As Graphite and diamond are of two forms which has same chemical element, i.e. Carbon. Properties could not be any more different to each other. In graphite, the carbon atoms are arranged in planar sheets which can easily glide to each other. The structure makes the material of very soft and can be used in products such as pencil lead [3]. On the other hand, the carbon atoms in diamond are strongly bonded in all directions; thus diamond is extremely hard. So, this process is not a physical change, but a chemical change.

Synthetic diamond has two main processes: high temperature, high pressure and chemical vapour deposition process. The technology of high temperature and high pressure process is very mature and forms an industry. The chemical vapour deposition process is still present in the laboratory. Graphite to Diamond conversion in which the graphite is more stable than diamond.

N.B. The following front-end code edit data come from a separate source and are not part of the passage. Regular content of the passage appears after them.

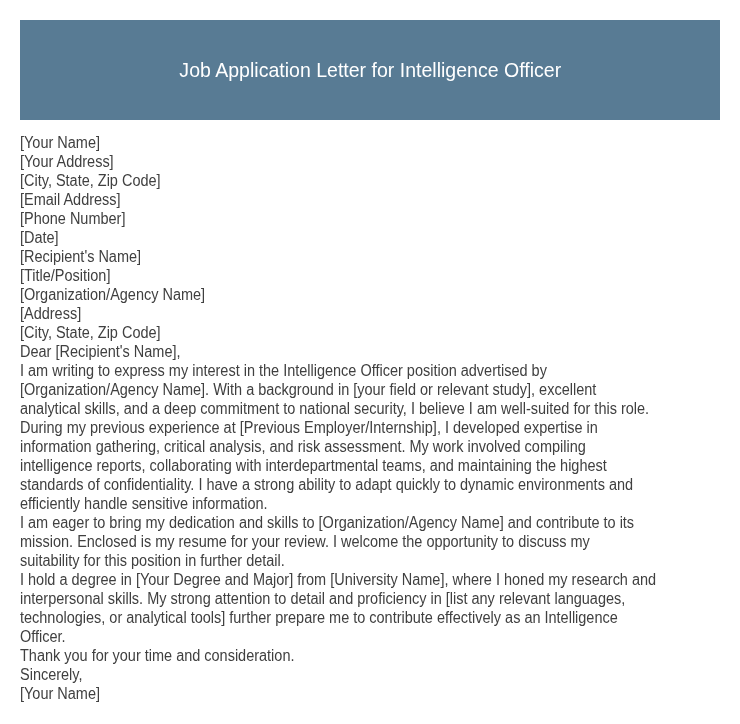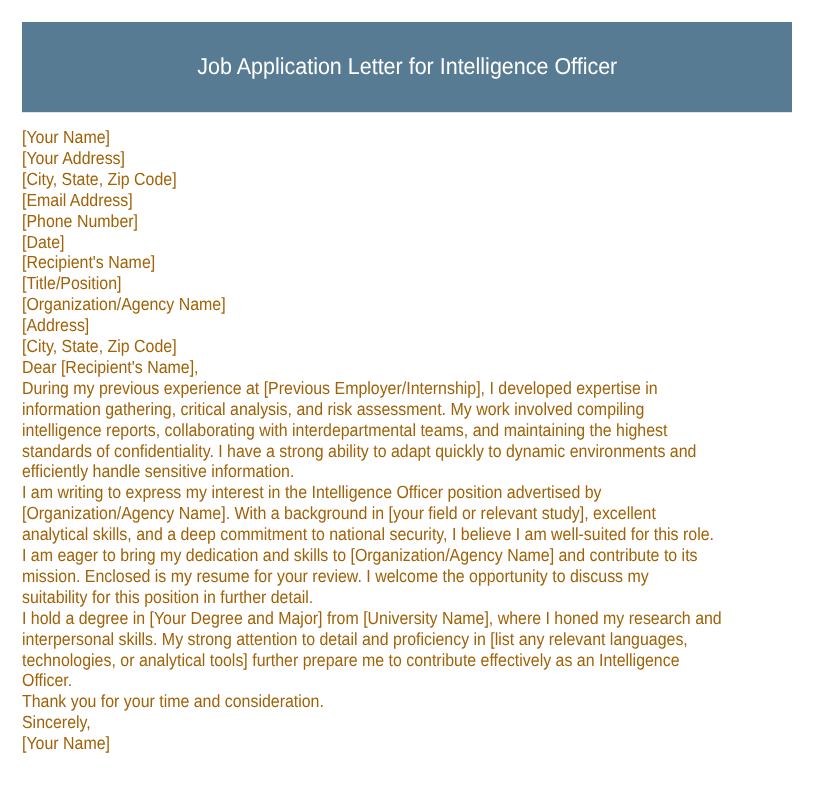--- a/index.html
+++ b/index.html
@@ -5,7 +5,7 @@
   html, body { margin: 0; padding: 0; background: #ffffff; }
   body { width: 740px; height: 724px; position: relative; overflow: hidden; }
   .header {
-    position: absolute; left: 20px; top: 20px; width: 700px; height: 82px;
+    position: absolute; left: 20px; top: 20px; width: 700px; height: 100px;
     background: #587b94; display: flex; align-items: center; justify-content: center;
   }
   .header-title {

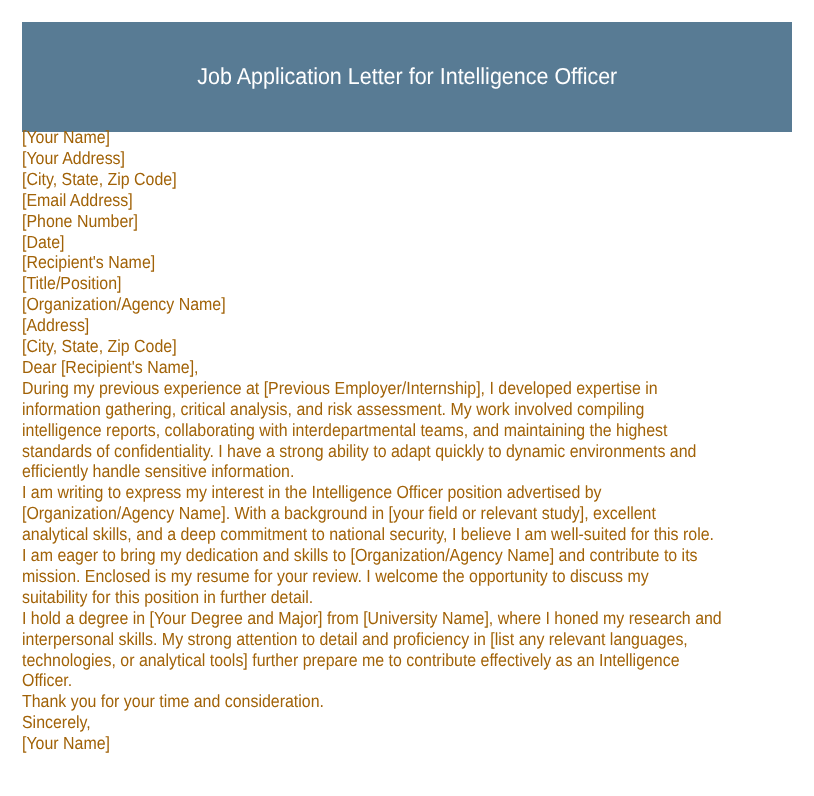--- a/index.html
+++ b/index.html
@@ -13,8 +13,8 @@
     display: inline-block; transform: scaleX(0.93); white-space: nowrap;
   }
   .letter {
-    position: absolute; left: 20px; top: 116px; width: 720px;
-    font-family: "Liberation Sans", sans-serif; font-size: 16px; color: #a16207;
+    position: absolute; left: 20px; top: 133px; width: 720px;
+    font-family: "Liberation Sans", sans-serif; font-size: 16px; color: #404040;
   }
   .line {
     height: 19px; line-height: 19px; white-space: nowrap;

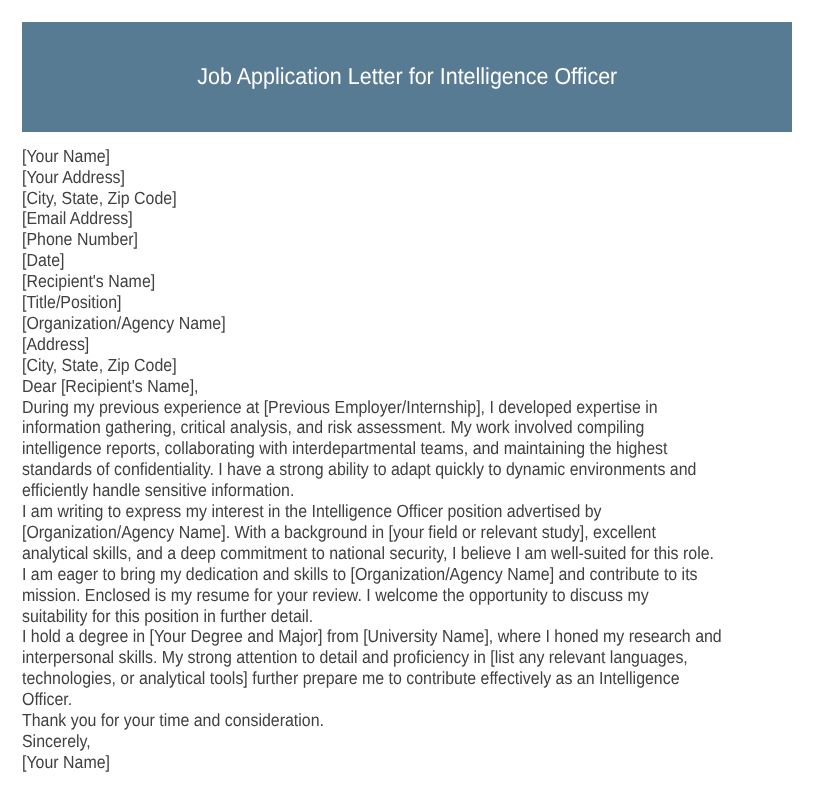--- a/index.html
+++ b/index.html
@@ -46,16 +46,16 @@
   </div>
   <div class="line">Dear [Recipient's Name],</div>
   <div>
+    <div class="line">I am writing to express my interest in the Intelligence Officer position advertised by</div>
+    <div class="line">[Organization/Agency Name]. With a background in [your field or relevant study], excellent</div>
+    <div class="line">analytical skills, and a deep commitment to national security, I believe I am well-suited for this role.</div>
+  </div>
+  <div>
     <div class="line">During my previous experience at [Previous Employer/Internship], I developed expertise in</div>
     <div class="line">information gathering, critical analysis, and risk assessment. My work involved compiling</div>
     <div class="line">intelligence reports, collaborating with interdepartmental teams, and maintaining the highest</div>
     <div class="line">standards of confidentiality. I have a strong ability to adapt quickly to dynamic environments and</div>
     <div class="line">efficiently handle sensitive information.</div>
-  </div>
-  <div>
-    <div class="line">I am writing to express my interest in the Intelligence Officer position advertised by</div>
-    <div class="line">[Organization/Agency Name]. With a background in [your field or relevant study], excellent</div>
-    <div class="line">analytical skills, and a deep commitment to national security, I believe I am well-suited for this role.</div>
   </div>
   <div>
     <div class="line">I am eager to bring my dedication and skills to [Organization/Agency Name] and contribute to its</div>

Therefore, it takes some energy to convert graphite into diamond. Therefore, it is an example for endothermic reaction [4]. In the presence of high static pressure, high temperature, and transition metals, the mechanism of graphite-to-diamond conversion depends upon the pressure [5]. There are two ways. One is that the graphene layers are oriented in the same direction, and the other is that each successive layer is oriented in the opposite direction.

Processing of diamond

Sometimes hexagonal diamond found in meteorites. As when graphite is compressed and heated below the critical diamondforming temperatures it is dissolved by metal and recrystallized into diamond under low-pressure conditions. With the increase of pressure, the direct conversion of graphite into diamond increases and graphite can be directly converted into full rigid stone without metal until 130,000 atmospheres and 3000°C.

Uses of diamond and graphite

• Diamond and graphite are allotropes of carbon that exist to provide different properties.

• Diamond and graphite are used in a variety of applications.

• The atoms in graphite and diamond are strongly bonded with covalent bonds, forming different arrangements with each other.

• Diamonds are used in Jewellery making, construction, minor industrial applications, and surgeries.

• Graphites are used in stationery, lubricants, industries, or nuclear reactors.

Conclusion

In most of the cases chemical thermodynamics are internal degrees of freedom and processes, such as chemical reactions and phase transitions, which create entropy in the universe unless they are at equilibrium or maintained at a "running equilibrium" through "quasi-static" changes by being coupled to constraining devices, such as pistons or electrodes, to deliver and receive external work. Even for homogeneous bulk systems, the free-energy functions depend upon the composition of extensive thermodynamic potentials, including the internal energy.

REFERENCES

Citation: Hsu A (2022) Thermodynamic Process in Carbon-Carbon Hybridisation. Modern Chem Appl.10.357.

Copyright: © 2022 Hsu A. This is an open access article distributed under the terms of the Creative Commons Attribution License, which permits unrestricted use, distribution, and reproduction in any medium, provided the original author and source are credited.